Content starts

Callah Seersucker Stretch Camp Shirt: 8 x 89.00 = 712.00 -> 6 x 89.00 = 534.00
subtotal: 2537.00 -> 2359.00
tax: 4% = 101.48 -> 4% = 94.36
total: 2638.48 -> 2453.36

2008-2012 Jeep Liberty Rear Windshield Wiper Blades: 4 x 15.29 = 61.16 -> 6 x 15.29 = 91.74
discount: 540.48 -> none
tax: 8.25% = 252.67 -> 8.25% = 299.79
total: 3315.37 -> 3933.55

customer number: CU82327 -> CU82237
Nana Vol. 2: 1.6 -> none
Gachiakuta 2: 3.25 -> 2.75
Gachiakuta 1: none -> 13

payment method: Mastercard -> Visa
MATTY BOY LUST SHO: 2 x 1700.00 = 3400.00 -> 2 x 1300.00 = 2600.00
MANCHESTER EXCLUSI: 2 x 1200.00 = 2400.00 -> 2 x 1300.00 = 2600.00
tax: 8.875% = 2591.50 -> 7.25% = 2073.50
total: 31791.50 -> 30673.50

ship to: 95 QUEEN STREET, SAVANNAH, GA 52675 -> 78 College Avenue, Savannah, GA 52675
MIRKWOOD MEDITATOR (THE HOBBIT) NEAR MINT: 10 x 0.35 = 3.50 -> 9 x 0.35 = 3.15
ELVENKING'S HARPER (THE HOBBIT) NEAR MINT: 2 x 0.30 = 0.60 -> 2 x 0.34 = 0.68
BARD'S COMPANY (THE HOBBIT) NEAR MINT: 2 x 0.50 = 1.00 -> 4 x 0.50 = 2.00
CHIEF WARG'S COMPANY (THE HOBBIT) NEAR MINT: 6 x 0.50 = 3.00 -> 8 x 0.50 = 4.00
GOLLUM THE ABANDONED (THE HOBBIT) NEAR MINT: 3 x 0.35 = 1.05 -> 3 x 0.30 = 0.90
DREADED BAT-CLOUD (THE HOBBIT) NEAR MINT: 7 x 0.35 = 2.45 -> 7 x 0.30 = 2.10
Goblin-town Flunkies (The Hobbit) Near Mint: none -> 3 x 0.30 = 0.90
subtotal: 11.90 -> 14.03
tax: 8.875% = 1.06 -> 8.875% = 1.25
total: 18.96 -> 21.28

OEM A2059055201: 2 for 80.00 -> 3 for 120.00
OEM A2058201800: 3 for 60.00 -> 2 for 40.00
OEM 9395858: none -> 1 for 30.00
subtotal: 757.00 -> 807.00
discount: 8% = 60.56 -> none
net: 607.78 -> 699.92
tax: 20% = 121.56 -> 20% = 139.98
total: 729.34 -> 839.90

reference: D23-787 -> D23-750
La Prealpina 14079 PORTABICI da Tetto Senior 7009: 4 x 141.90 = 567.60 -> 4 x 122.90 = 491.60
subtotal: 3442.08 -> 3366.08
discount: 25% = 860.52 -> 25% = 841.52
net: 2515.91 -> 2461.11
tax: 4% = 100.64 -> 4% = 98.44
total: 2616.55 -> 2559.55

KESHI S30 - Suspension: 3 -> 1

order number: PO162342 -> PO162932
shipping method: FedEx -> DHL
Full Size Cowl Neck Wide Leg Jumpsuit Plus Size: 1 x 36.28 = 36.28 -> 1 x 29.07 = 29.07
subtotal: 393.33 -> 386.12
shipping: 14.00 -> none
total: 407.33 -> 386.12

Content ends

### DESCRIPTION OF THE TASK:
From the material above, set down exactly the lines starting at the one with "DREADED BAT-CLOUD (THE" and ending at the one with "discount: 25% = 860.52 -> 25% = 841.52", end lines included.

### EXERCISE OUTPUT:
DREADED BAT-CLOUD (THE HOBBIT) NEAR MINT: 7 x 0.35 = 2.45 -> 7 x 0.30 = 2.10
Goblin-town Flunkies (The Hobbit) Near Mint: none -> 3 x 0.30 = 0.90
subtotal: 11.90 -> 14.03
tax: 8.875% = 1.06 -> 8.875% = 1.25
total: 18.96 -> 21.28

OEM A2059055201: 2 for 80.00 -> 3 for 120.00
OEM A2058201800: 3 for 60.00 -> 2 for 40.00
OEM 9395858: none -> 1 for 30.00
subtotal: 757.00 -> 807.00
discount: 8% = 60.56 -> none
net: 607.78 -> 699.92
tax: 20% = 121.56 -> 20% = 139.98
total: 729.34 -> 839.90

reference: D23-787 -> D23-750
La Prealpina 14079 PORTABICI da Tetto Senior 7009: 4 x 141.90 = 567.60 -> 4 x 122.90 = 491.60
subtotal: 3442.08 -> 3366.08
discount: 25% = 860.52 -> 25% = 841.52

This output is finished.